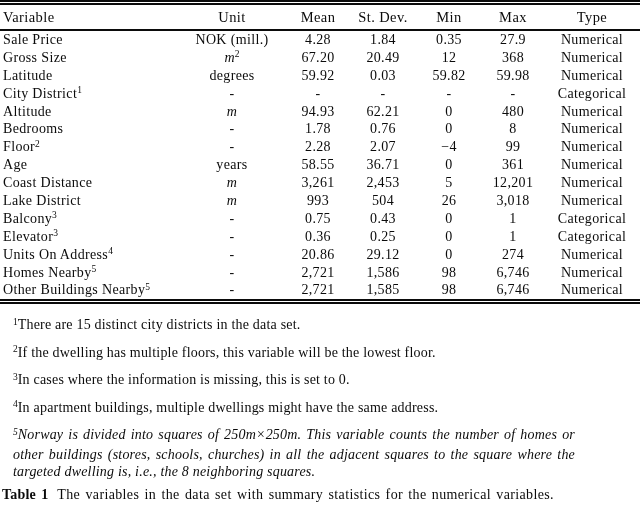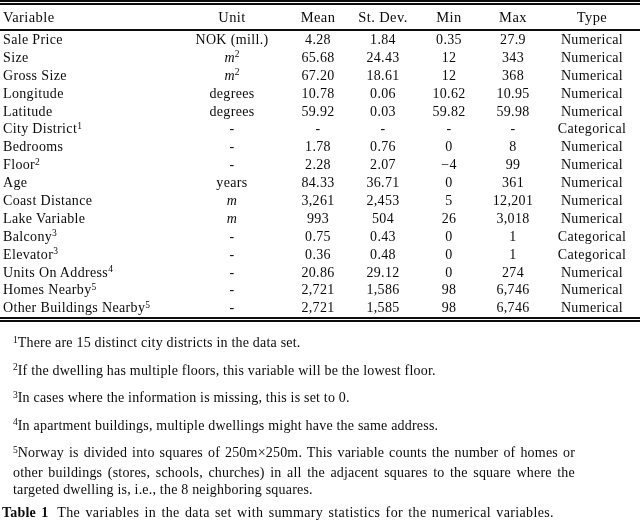"Size" tr { html: <tr> <td>Size</td> <td><span>m</span><sup>2</sup></td> <td>65.68</td> <td>24.43</td> <td>12</td> <td>343</td> <td>Numerical</td> </tr> -> none }
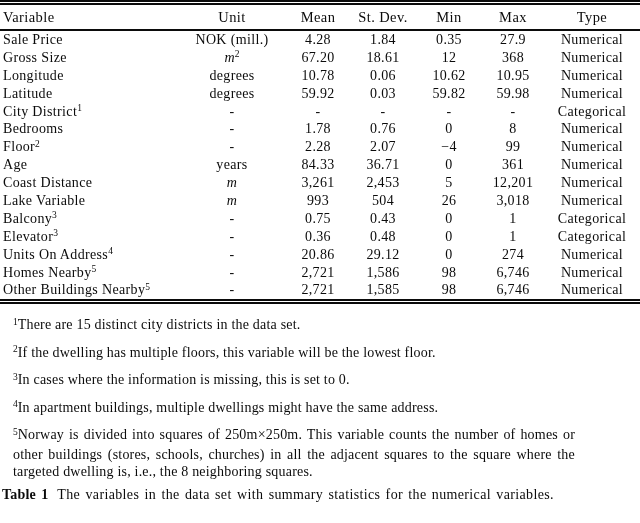"18.61" td { text: 18.61 -> 20.49 }
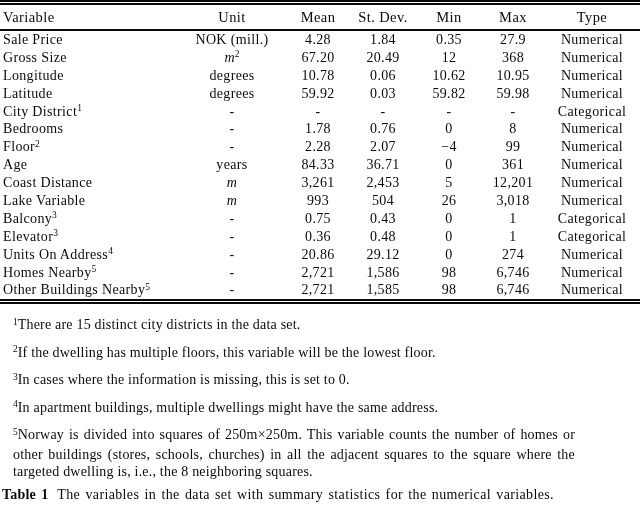"Longitude" tr { html: <tr> <td>Longitude</td> <td><span>degrees</span></td> <td>10.78</td> <td>0.06</td> <td>10.62</td> <td>10.95</td> <td>Numerical</td> </tr> -> none }
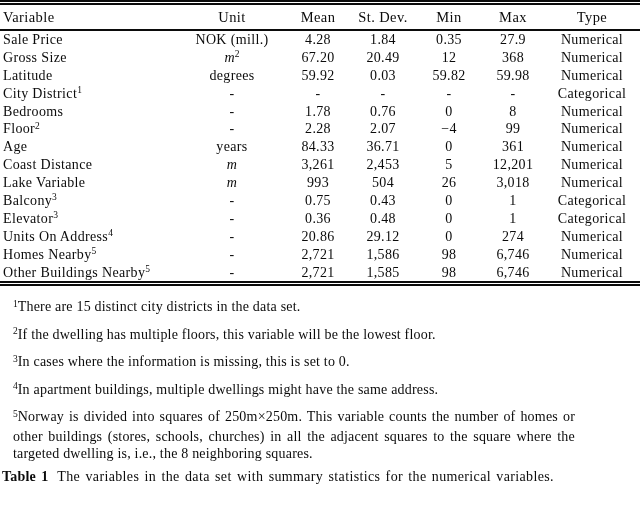"Altitude" tr { html: none -> <tr> <td>Altitude</td> <td><span>m</span></td> <td>94.93</td> <td>62.21</td> <td>0</td> <td>480</td> <td>Numerical</td> </tr> }
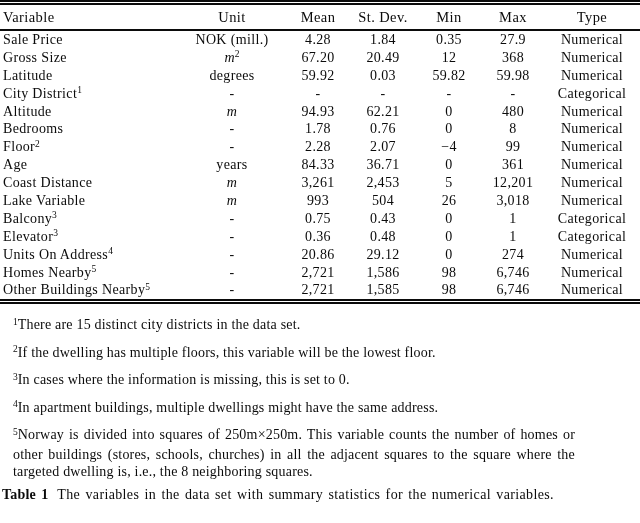"84.33" td { text: 84.33 -> 58.55 }
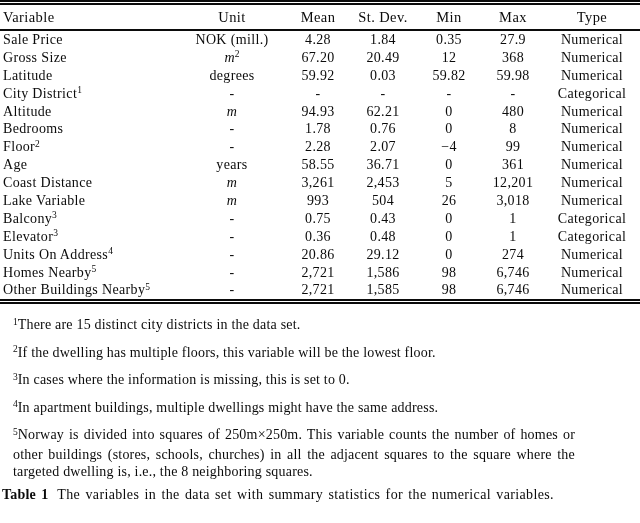"Lake Variable" td.c-var { text: Variable -> District }
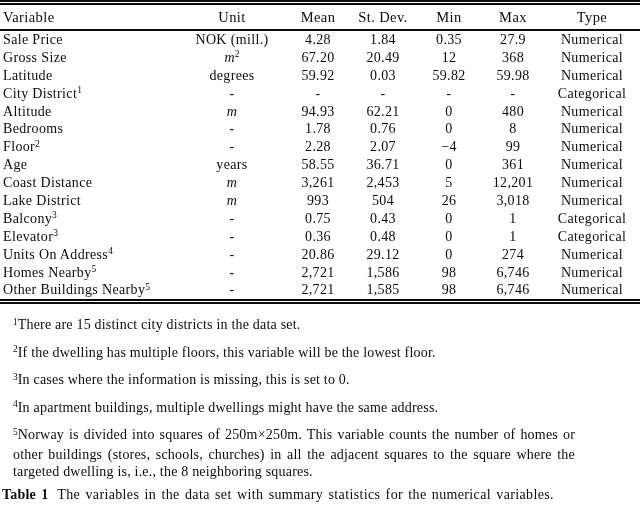"0.48" td { text: 0.48 -> 0.25 }
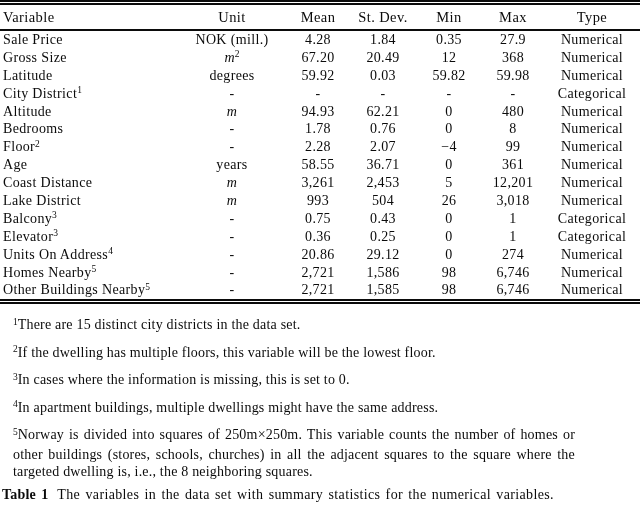"5Norway is divided into squares" .footnotes p:last-child { font-style: none -> italic }
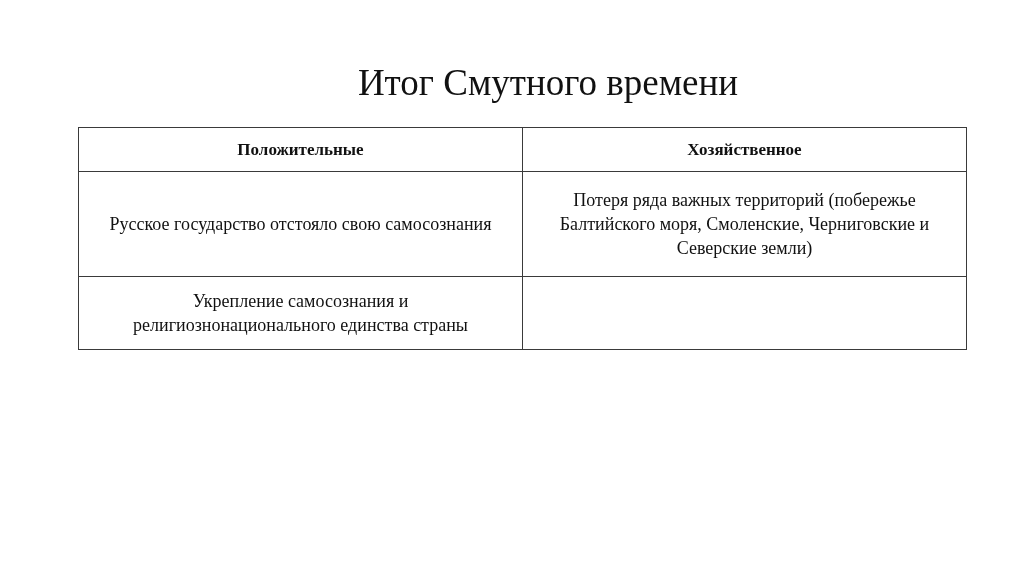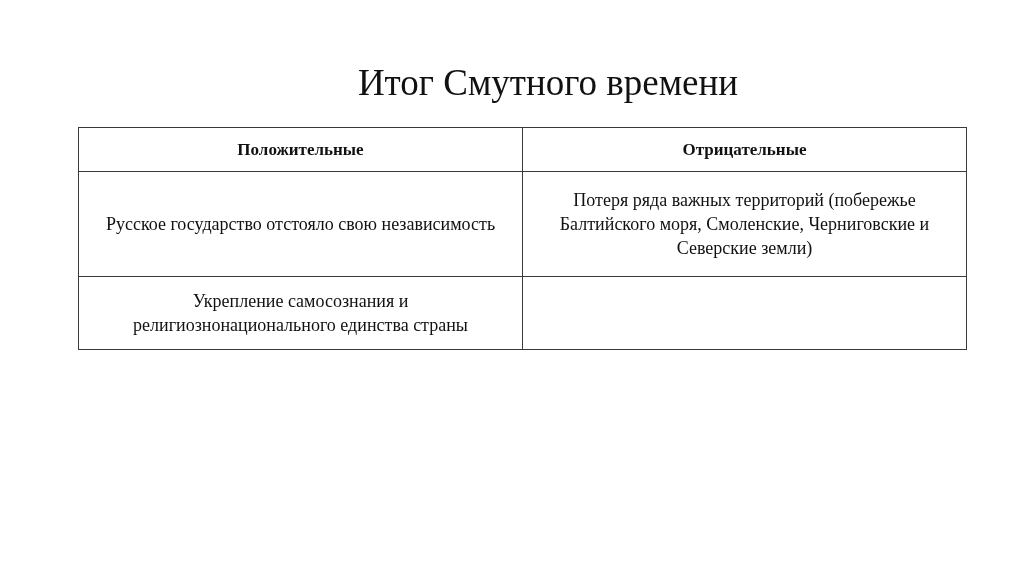"Отрицательные" th { text: Отрицательные -> Хозяйственное }
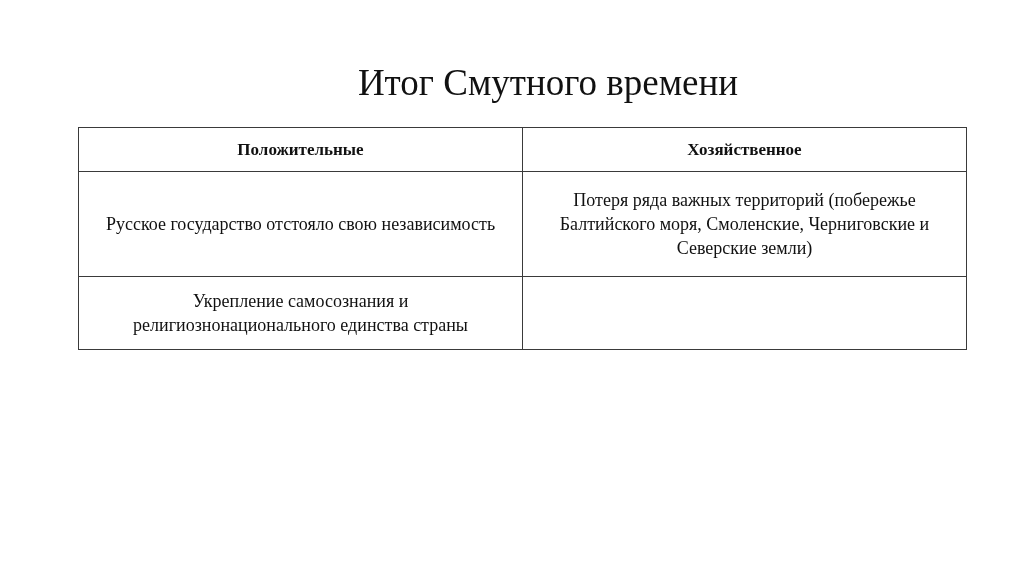"Русское государство отстояло свою" td { text: независимость -> самосознания }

* * * * * * *

▶ _Work to be completed_: Nothing but an exact transcription of the material, without pictures, should be returned.

▶ _Answer to this exercise_:
"Size" tr { html: <tr> <td>Size</td> <td><span>m</span><sup>2</sup></td> <td>65.68</td> <td>24.43</td> <td>12</td> <td>343</td> <td>Numerical</td> </tr> -> none }
"18.61" td { text: 18.61 -> 20.49 }
"Longitude" tr { html: <tr> <td>Longitude</td> <td><span>degrees</span></td> <td>10.78</td> <td>0.06</td> <td>10.62</td> <td>10.95</td> <td>Numerical</td> </tr> -> none }
"Altitude" tr { html: none -> <tr> <td>Altitude</td> <td><span>m</span></td> <td>94.93</td> <td>62.21</td> <td>0</td> <td>480</td> <td>Numerical</td> </tr> }
"84.33" td { text: 84.33 -> 58.55 }
"Lake Variable" td.c-var { text: Variable -> District }
"0.48" td { text: 0.48 -> 0.25 }
"5Norway is divided into squares" .footnotes p:last-child { font-style: none -> italic }
"Отрицательные" th { text: Отрицательные -> Хозяйственное }
"Русское государство отстояло свою" td { text: независимость -> самосознания }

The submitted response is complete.